US ‘summit’ branded by its base contempt for democracy

The "Summit for Democracy" that the United States hosted on Thursday and Friday unfolded exactly as expected. Being staged purely for the purpose of dividing the world and attacking China, it was a farce from start to finish.

Providing representatives of the secessionist-minded Democratic Progressive Party of Taiwan island with a platform to issue a so-called state declaration, inviting a Hong Kong rioter to speak, and accusing Chinese entities and individuals of unfounded wrongdoing and putting them on a blacklist on Friday, Human Rights Day, expose the summit for what it was, a contrived publicity stunt to blacken China's image in the name of democracy and human rights.

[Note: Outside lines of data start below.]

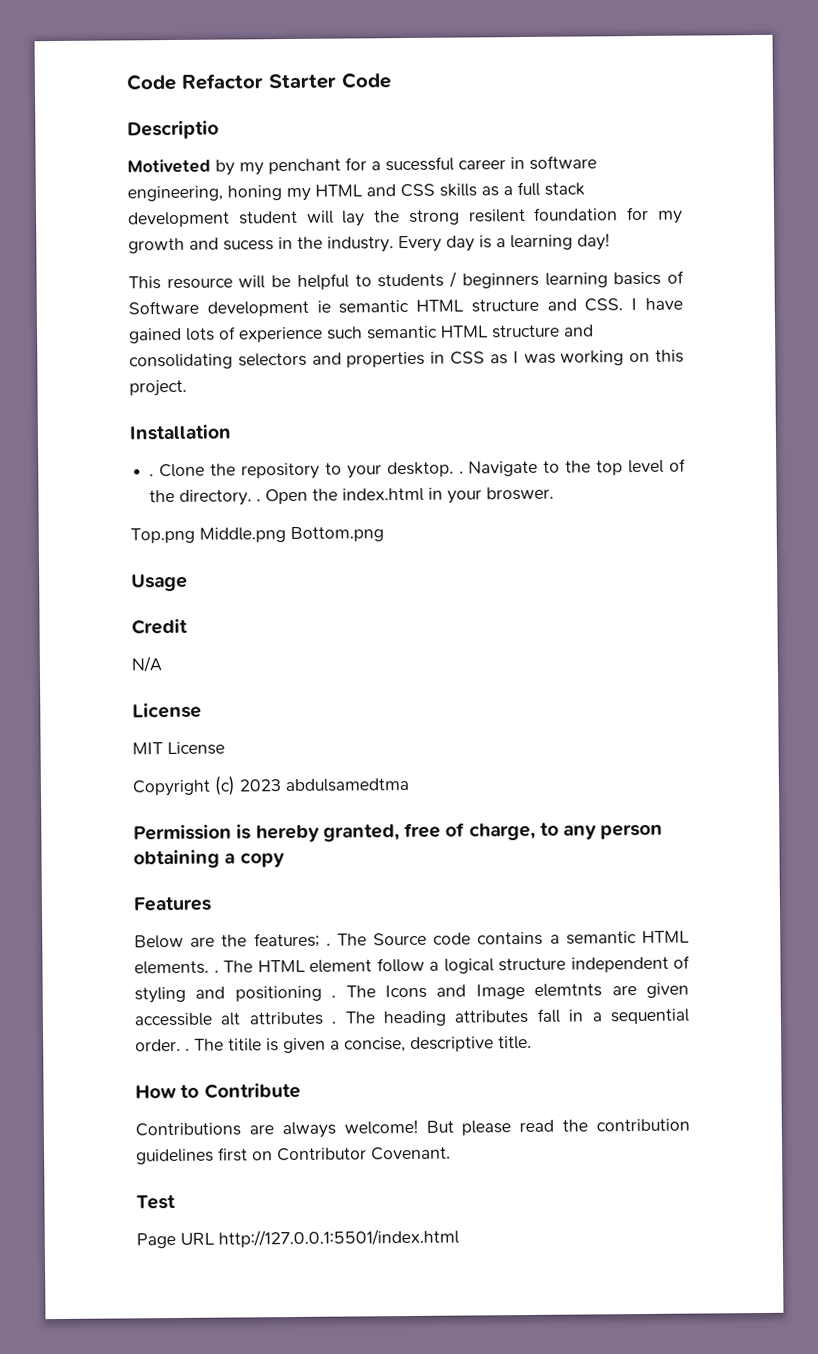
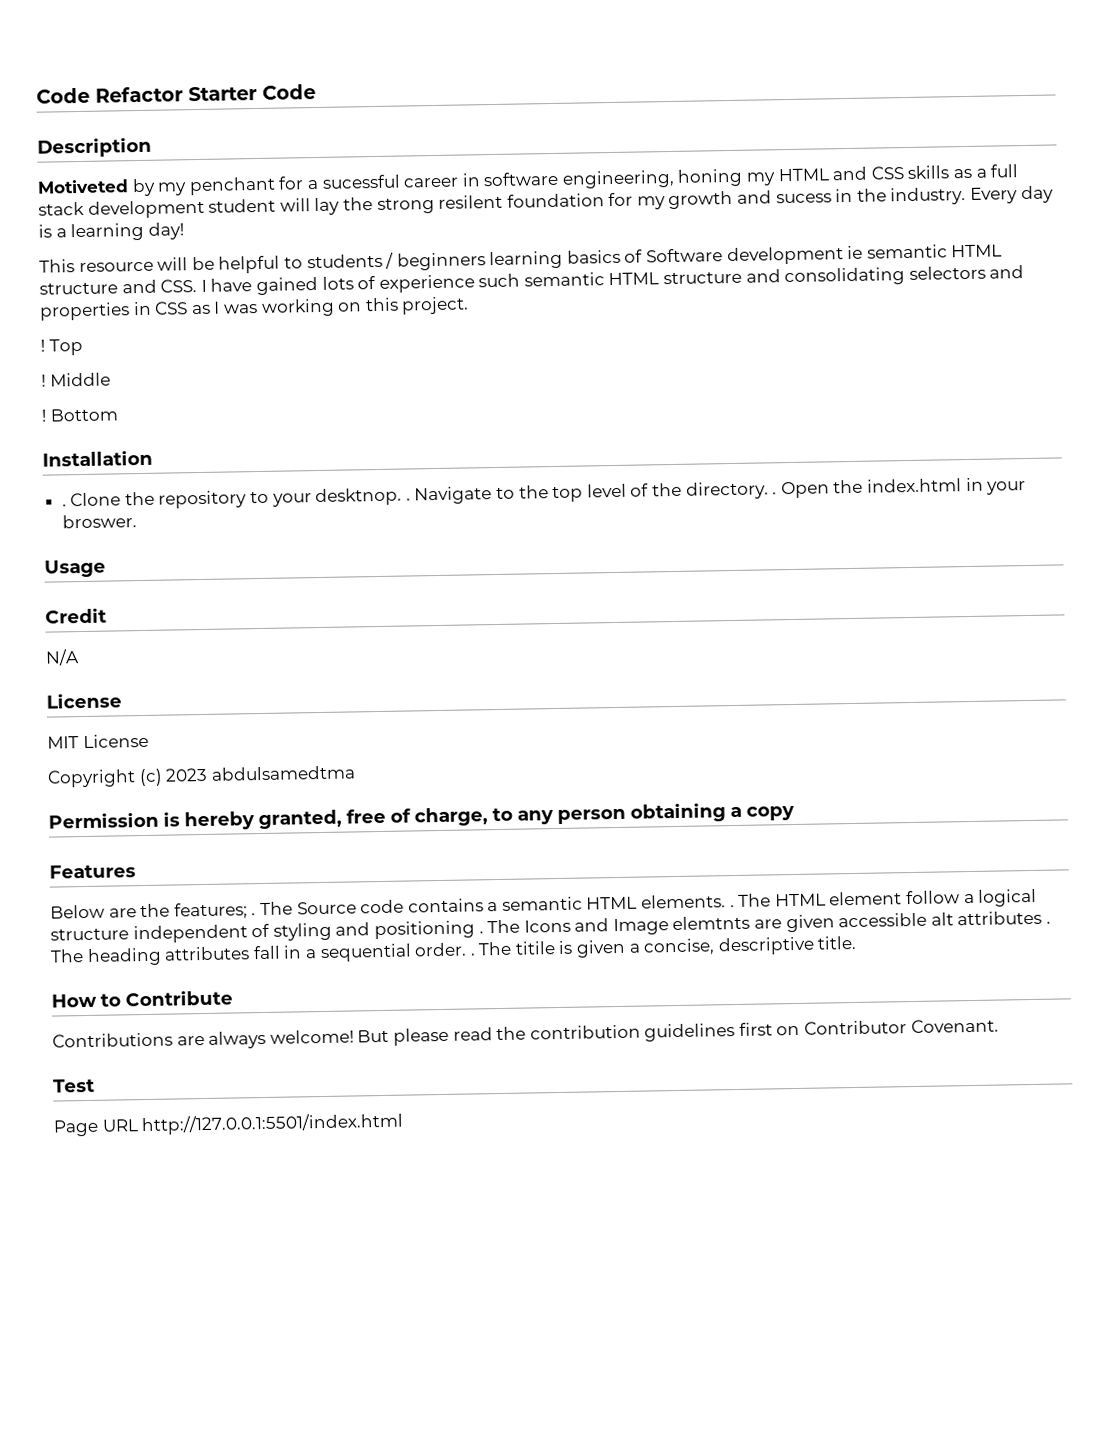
- Descriptio
+ Description
+ ! Top
+ ! Middle
+ ! Bottom
- Clone the repository to your desktop. .
+ Clone the repository to your desktnop. .
- Top.png Middle.png Bottom.png

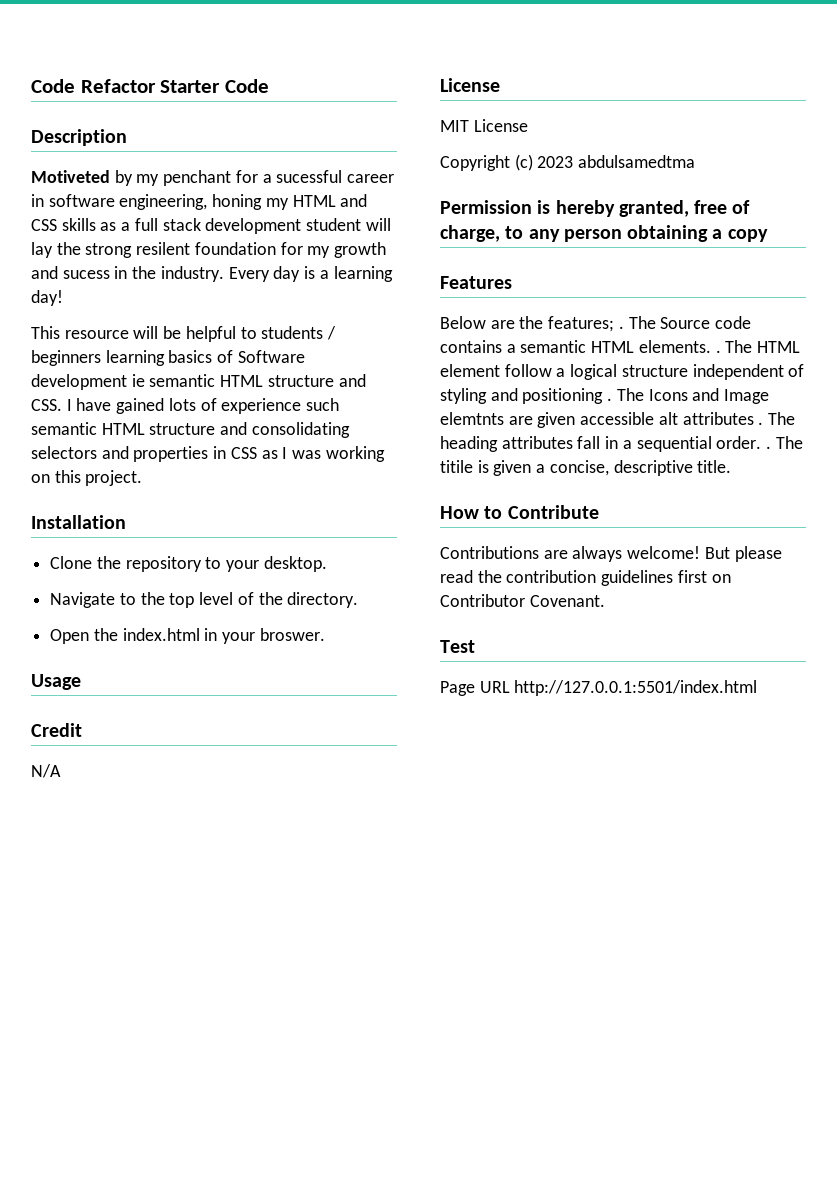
- ! Top
- ! Middle
- ! Bottom
  Installation
- . Clone the repository to your desktnop. . Navigate to the top level of the directory. . Open the index.html in your broswer.
+ Clone the repository to your desktop.
+ Navigate to the top level of the directory.
+ Open the index.html in your broswer.

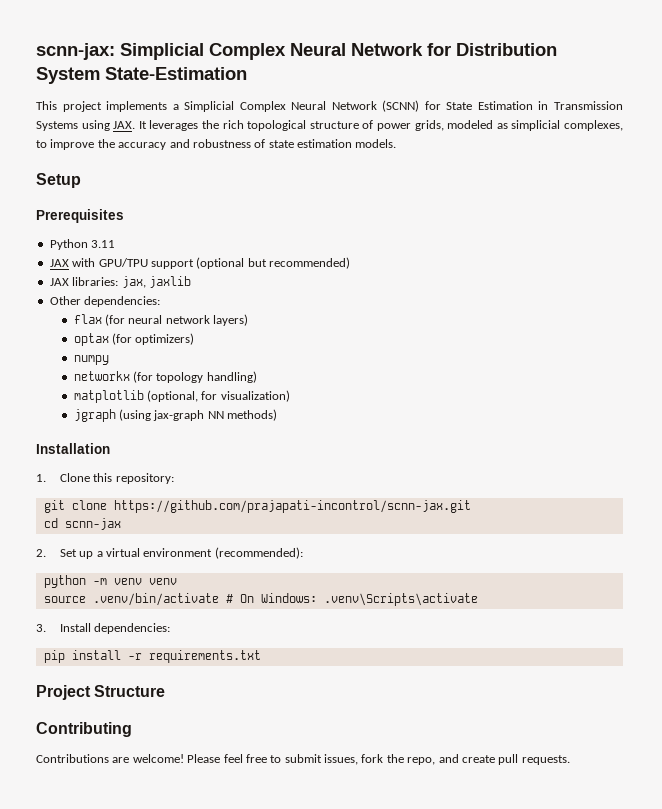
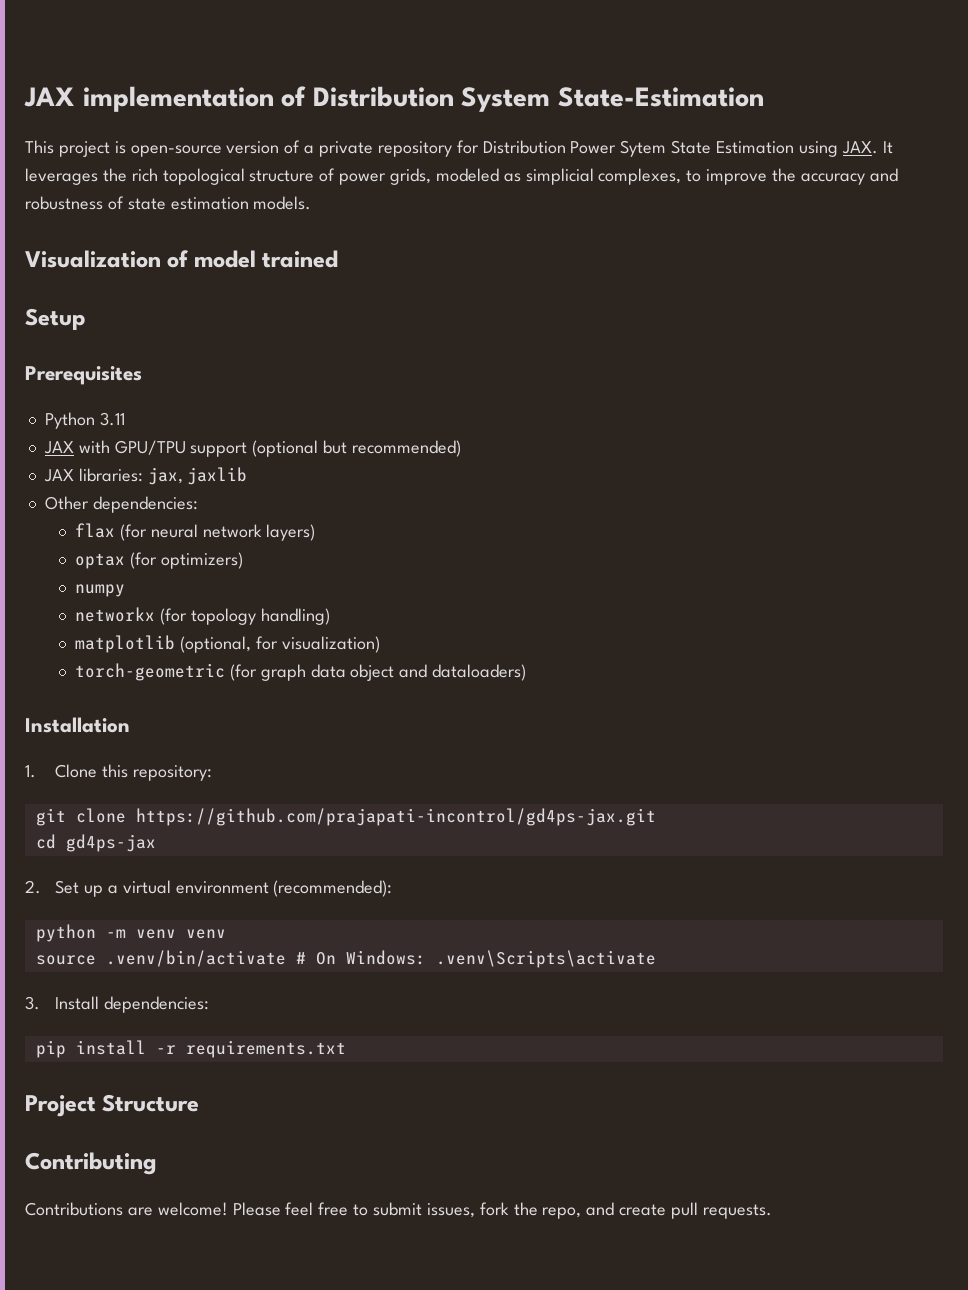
- scnn-jax: Simplicial Complex Neural Network for Distribution System State-Estimation
+ JAX implementation of Distribution System State-Estimation
- This project implements a Simplicial Complex Neural Network (SCNN) for State Estimation in Transmission Systems using JAX. It leverages the rich topological structure of power grids, modeled as simplicial complexes, to improve the accuracy and robustness of state estimation models.
+ This project is open-source version of a private repository for Distribution Power Sytem State Estimation using JAX. It leverages the rich topological structure of power grids, modeled as simplicial complexes, to improve the accuracy and robustness of state estimation models.
+ Visualization of model trained
- jgraph (using jax-graph NN methods)
+ torch-geometric (for graph data object and dataloaders)
- git clone https://github.com/prajapati-incontrol/scnn-jax.git
+ git clone https://github.com/prajapati-incontrol/gd4ps-jax.git
- cd scnn-jax
+ cd gd4ps-jax

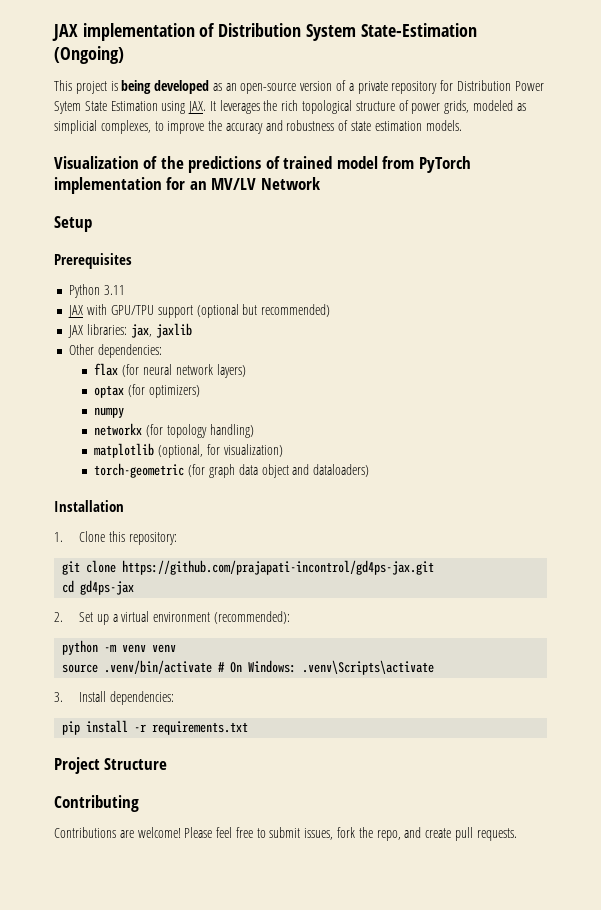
- JAX implementation of Distribution System State-Estimation
+ JAX implementation of Distribution System State-Estimation (Ongoing)
- This project is open-source version of a private repository for Distribution Power Sytem State Estimation using JAX. It leverages the rich topological structure of power grids, modeled as simplicial complexes, to improve the accuracy and robustness of state estimation models.
+ This project is being developed as an open-source version of a private repository for Distribution Power Sytem State Estimation using JAX. It leverages the rich topological structure of power grids, modeled as simplicial complexes, to improve the accuracy and robustness of state estimation models.
- Visualization of model trained
+ Visualization of the predictions of trained model from PyTorch implementation for an MV/LV Network

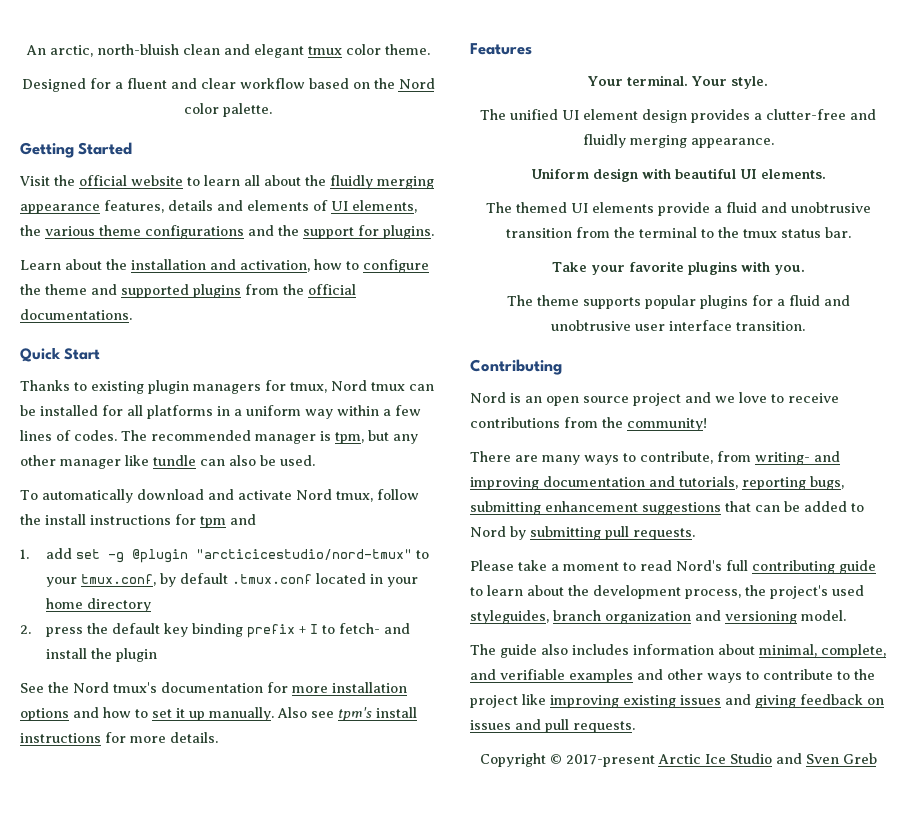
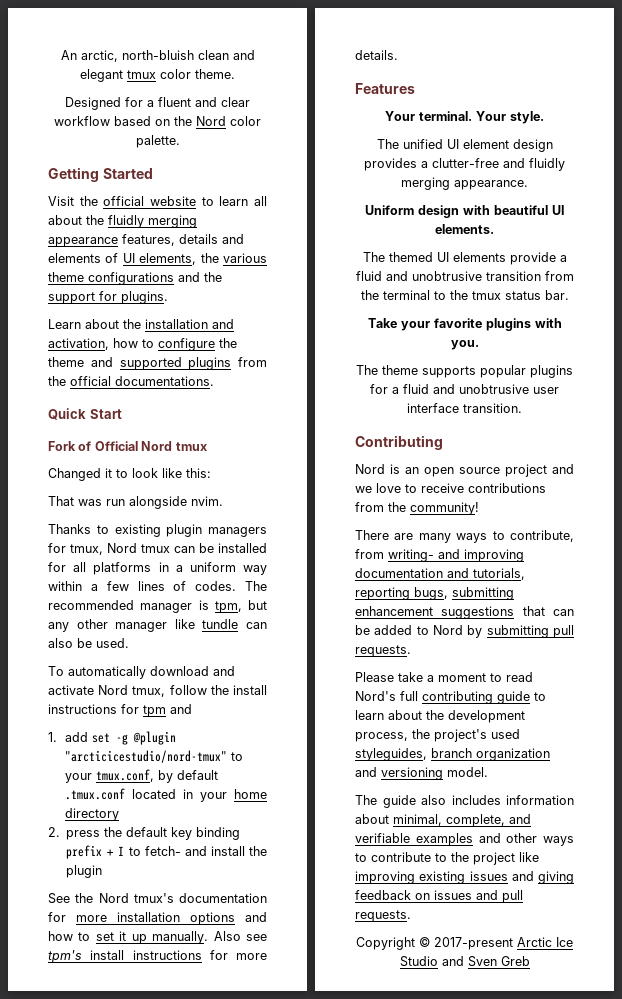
+ Fork of Official Nord tmux
+ Changed it to look like this:
+ That was run alongside nvim.

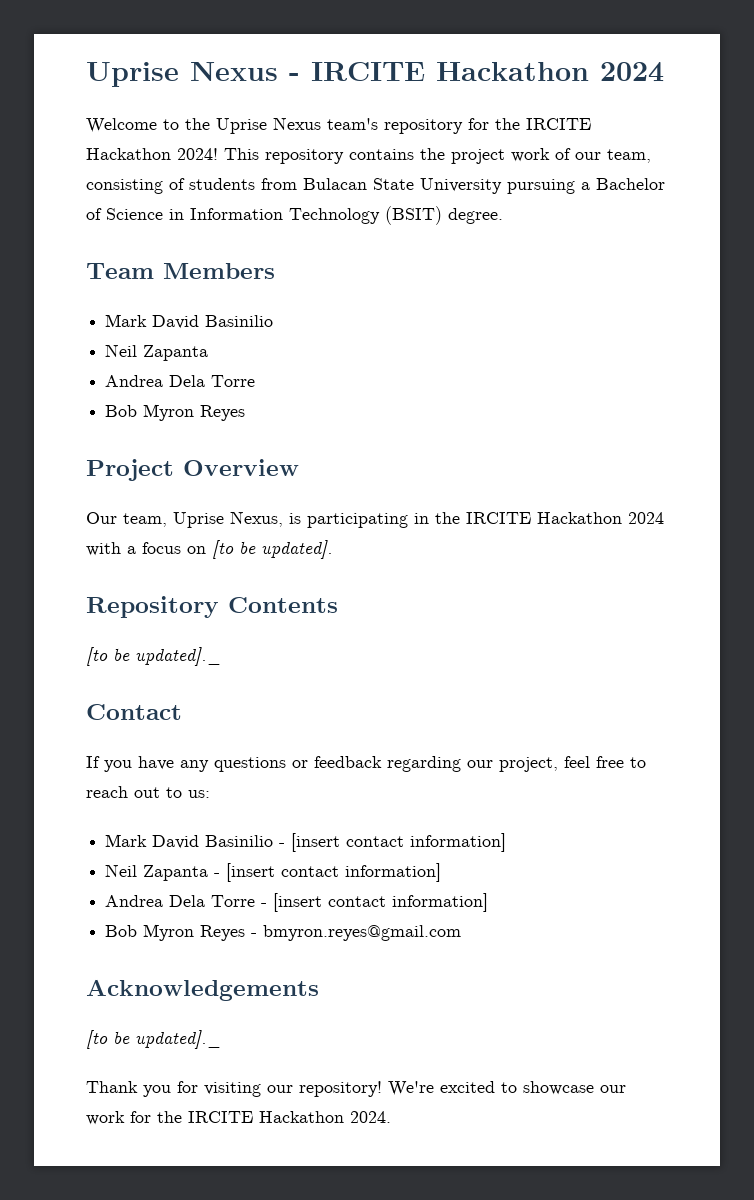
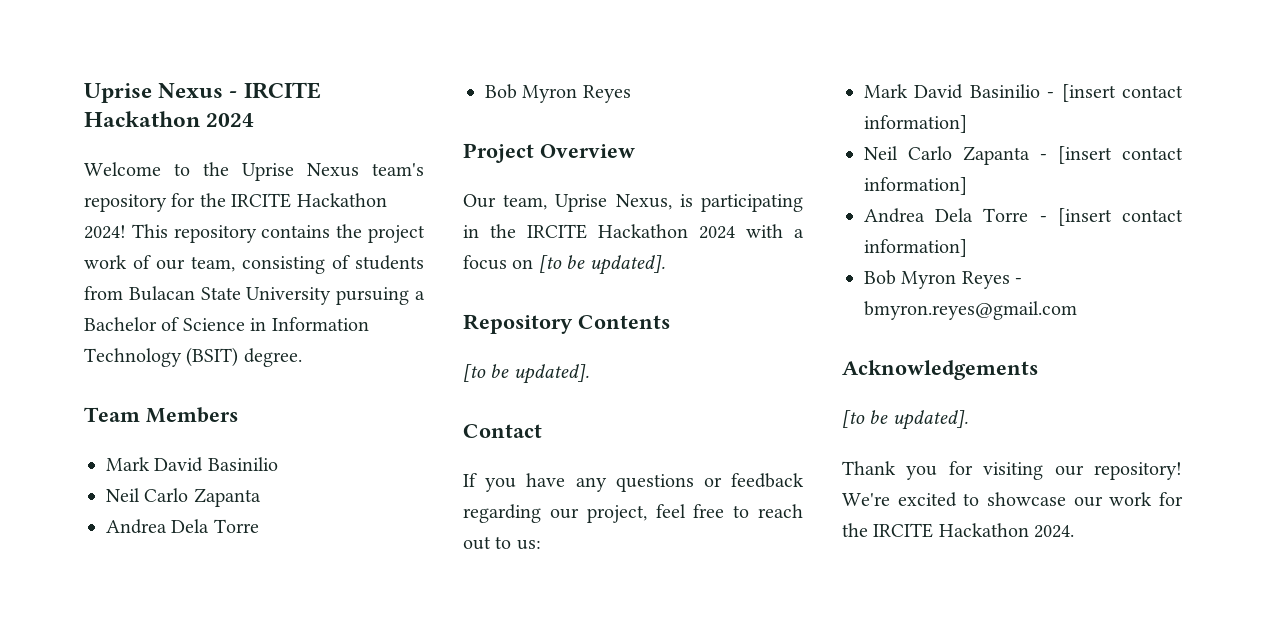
  Team Members
  Mark David Basinilio
- Neil Zapanta
+ Neil Carlo Zapanta
  Repository Contents
- [to be updated]._
+ [to be updated].
- Neil Zapanta - [insert contact information]
+ Neil Carlo Zapanta - [insert contact information]
  Acknowledgements
- [to be updated]._
+ [to be updated].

As a country that feels no qualms about intervening in the internal affairs of other countries or practicing long-arm jurisdictions so it can divide the world for its own narrow ends, the US is not qualified to lecture the world on values.

Although it claims to be championing democracy and human rights, it is the US that is the true "authoritarian force".

All of the US' anti-China tricks, whether conducted in the open for all the world to see or in an underhand way, only serve to consolidate China's resolve to defend its core interests as well as sovereignty and territorial integrity.

It has been nearly one month since the top leaders of China and the United States held a virtual meeting, in which they agreed on the importance of Sino-US relations and the need to avoid miscalculation and a new Cold War. Although the Chinese side has fully demonstrated its patience, foresight and practicality in acting accordingly, the US has not honored its words.

The US should discard the fantasy that it can compel China to follow its rules. China only accepts the international system with the United Nations as the core, and the international order with international laws as its foundation.

The US democracy is fundamentally the institutional exploitation of the majority by the few: that is how it views the world and how it has shaped the global governance system. The US' strategic anxiety about China's rise originates from its fear that the fairer and more equitable international order China calls for as a representative of the less-developed countries will put an end to its privilege and hegemony, which it has taken for granted after emerging from the Cold War as the sole superpower.

That being said, the US-orchestrated "summit" was a travesty of democracy. It was simply a tired hurrah for an enervated monarch refusing to accept his decline.